L’affido di comunità: per una pratica quotidiana di cura

Mobilitare risorse attraverso un terzo settore capace di ridisegnare servizi ibridi che guardano alle persone non come destinatari e utenti, ma come soggetti capaci di trasformare realmente i propri percorsi di vita. L’utilità dei Patti di collaborazione di Annarita Del Vecchio

I Patti di collaborazione sono la nuova chiave con cui le amministrazioni pubbliche stanno provando forme alternative e audaci di nuovo welfare. Se il concetto di Bene Comune è ormai allargato non solo al patrimonio architettonico di una città ma ad ogni spazio verde, alla Scuola, alla Salute Pubblica…ecco che l’idea fondante di un gruppo o una comunità che si fa carico di un tema, trova declinazioni sempre nuove. 

L’esperienza che Labsus ci propone in questo interessante articolo di Annarita del Vecchio, ci racconta di come la Cooperativa sociale “Il Faro” abbia pensato – proprio attraverso un Patto di collaborazione – di dare risposta alla necessità di famiglie monoparentali (prevalentemente donne con figli/e) e famiglie che transitano in una dimensione di vulnerabilità psicologica e/o economica, ma che se “sufficientemente accompagnate” possono superare il momento di difficoltà e avere un’effettiva svolta nel percorso di vita.  

Si tratta di un affido di comunità, ossia un nuovo modo di praticare la sussidiarietà orizzontale che, pur trovando nei servizi pubblici il riferimento centrale (siano servizi sociali e/o consultorio…) per disegnare, un vero e proprio patto a sostegno della famiglia nelle attività di pratica quotidiana della cura, mette insieme la collaborazione di soggetti pubblici e privati per rispondere alla necessità del nucleo familiare. 

La differenza, con il tradizionale metodo di affido, è data dal fatto che le responsabilità diventano diffuse, con interventi di supporto “più leggeri”, mirati spesso a conciliare tempi di vita e di lavoro del/dei genitori rispetto alle necessità di assistenza per il /i minori (scuola, compiti, pranzo, visite…) ed integrando altresì i bisogni primari anche ad attività che arricchiscono la vita sociale dei bambini in primis, ma di tutta la famiglia.  

Una tendenza molto interessante che l’autrice segue con particolare interesse, in quanto psicologa di comunità e coordinatrice dell’area Empowerment donne e comunità locale. 

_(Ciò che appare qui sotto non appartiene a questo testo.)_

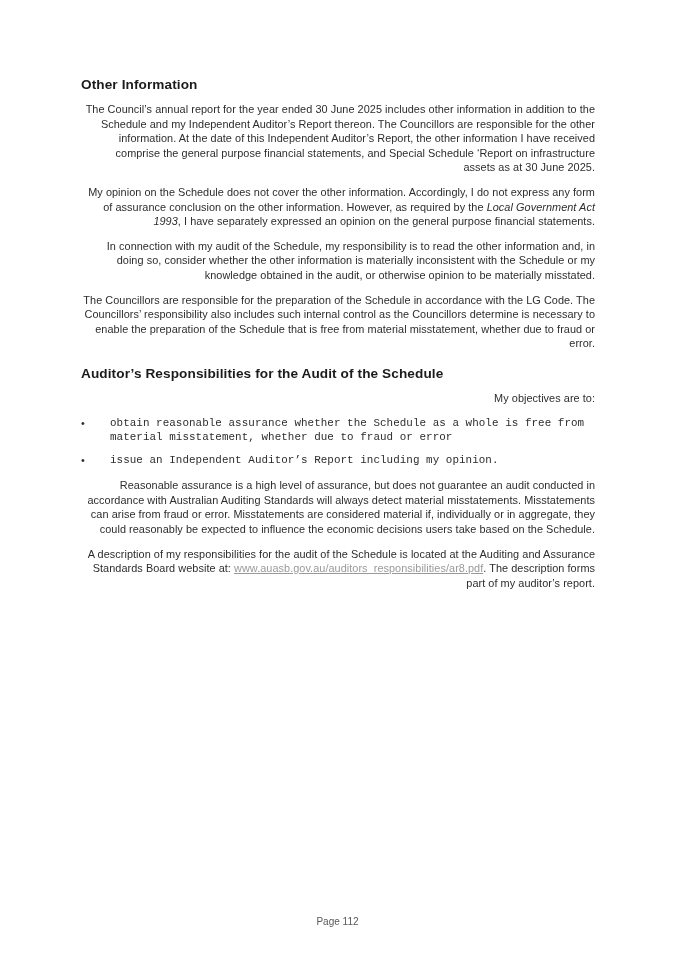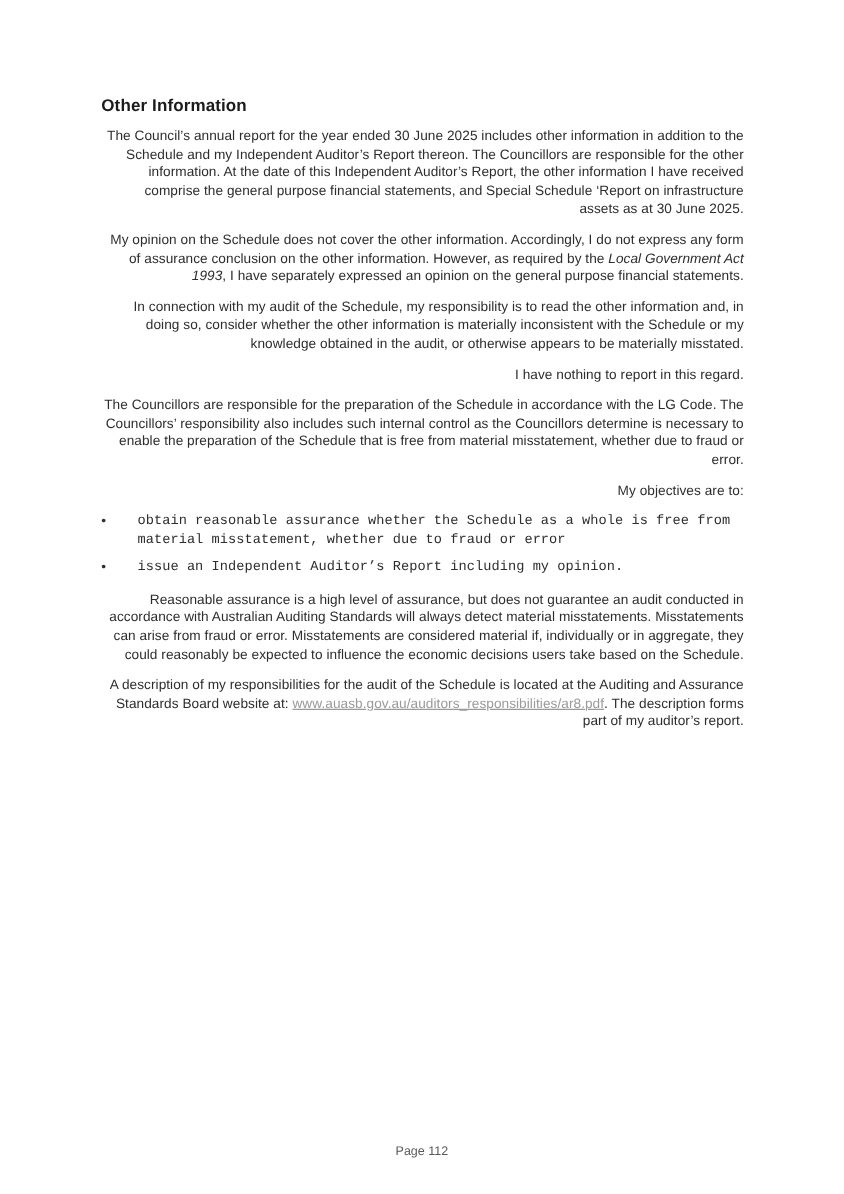--- a/index.html
+++ b/index.html
@@ -82,29 +82,29 @@
 
 <div class="page">
   <div class="content">
 
     <h1 class="first">Other Information</h1>
 
     <p>The Council’s annual report for the year ended 30 June 2025 includes other information in addition to the Schedule and my Independent Auditor’s Report thereon. The Councillors are responsible for the other information. At the date of this Independent Auditor’s Report, the other information I have received comprise the general purpose financial statements, and Special Schedule ‘Report on infrastructure assets as at 30 June 2025.</p>
 
     <p><span>My opinion on the Schedule does not cover the other information. Accordingly, I do not express any form of assurance conclusion on the other information. However, as required by the </span><span class="italic-run">Local Government Act 1993</span><span>, I have separately expressed an opinion on the general purpose financial statements.</span></p>
 
-    <p>In connection with my audit of the Schedule, my responsibility is to read the other information and, in doing so, consider whether the other information is materially inconsistent with the Schedule or my knowledge obtained in the audit, or otherwise appears to be materially misstated.</p>
+    <p>In connection with my audit of the Schedule, my responsibility is to read the other information and, in doing so, consider whether the other information is materially inconsistent with the Schedule or my knowledge obtained in the audit, or otherwise opinion to be materially misstated.</p>
 
 
-    <p>I have nothing to report in this regard.</p>
 
 
     <p>The Councillors are responsible for the preparation of the Schedule in accordance with the LG Code. The Councillors’ responsibility also includes such internal control as the Councillors determine is necessary to enable the preparation of the Schedule that is free from material misstatement, whether due to fraud or error.</p>
 
 
+    <h1>Auditor’s Responsibilities for the Audit of the Schedule</h1>
 
     <p>My objectives are to:</p>
 
     <ul class="bullet-list">
       <li>
         <span class="bullet-marker">•</span>
         <span class="bullet-text">obtain reasonable assurance whether the Schedule as a whole is free from material misstatement, whether due to fraud or error</span>
       </li>
       <li>
         <span class="bullet-marker">•</span>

L’affido di comunità è infatti una positiva risposta sia alle risorse sempre più limitate con cui gli Enti Locali devono far fronte ai molteplici problemi della nuova società, ma anche un buon esempio di come il welfare di comunità, possa positivamente impattare sulla vita di tante donne, spesso il soggetto “svantaggiato” a cui può essere così data una opportunità di emancipazione.